→ **Exercise objective**
Looking at the records below, please say how many lines contain the word "none", as a bare number.
Data under study: Begin
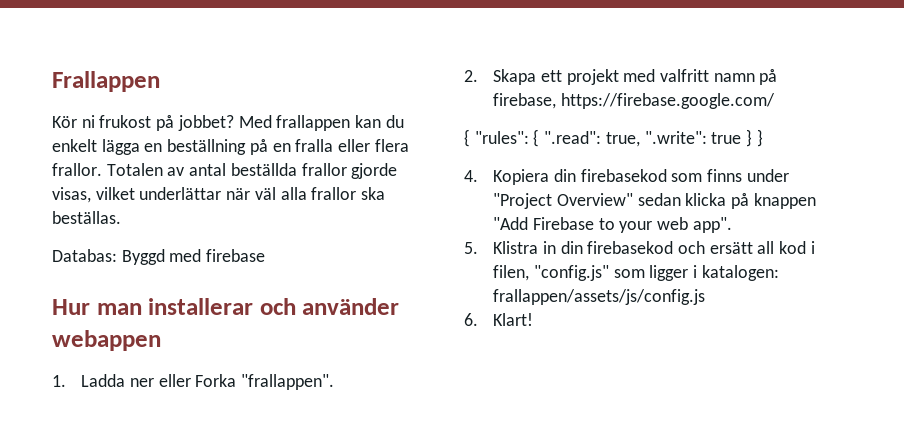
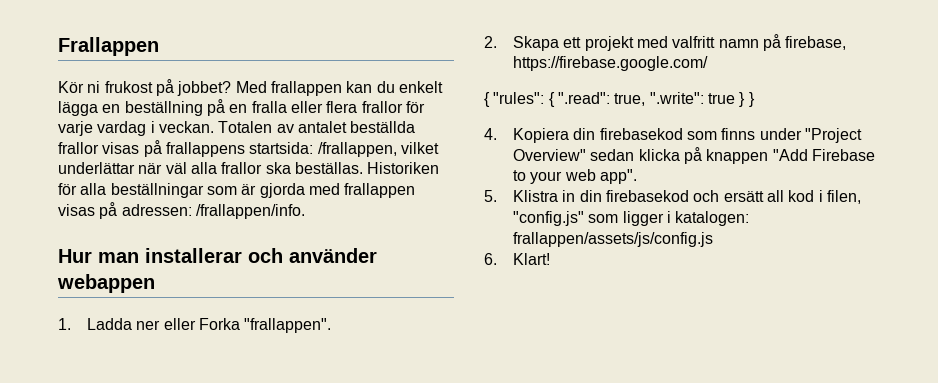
[52,163,102,176] frallor. -> [361,101,425,113] [58,121,214,136] frallor för varje vardag i veckan.
[189,163,227,176] antal -> [297,121,347,133] antalet
[351,163,398,179] [52,187,91,203] gjorde visas, -> [102,140,397,157] visas på frallappens startsida: /frallappen,
[52,249,266,265] // Databas: Byggd med firebase -> [367,162,440,174] [58,183,416,198] [58,202,305,219] Historiken för alla beställningar som är gjorda med frallappen visas på adressen: /frallappen/info.

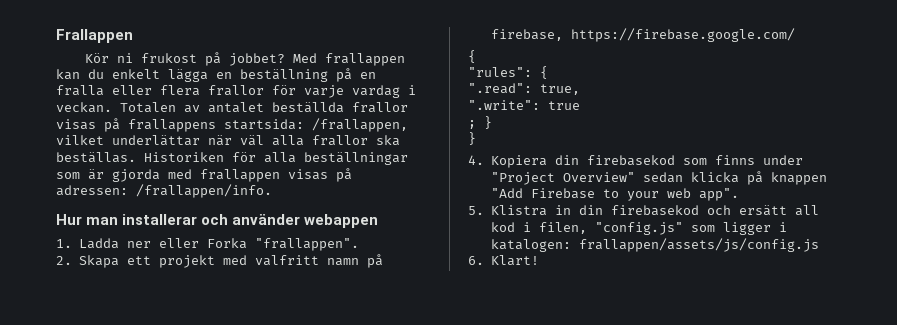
(490, 99) none -> (476, 56) //
(555, 99) none -> (548, 72) //
(646, 99) none -> (580, 89) //
[739,92,746,107] } -> [468,116,492,129] // ; } //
Data under study: End
→ **Task output**
3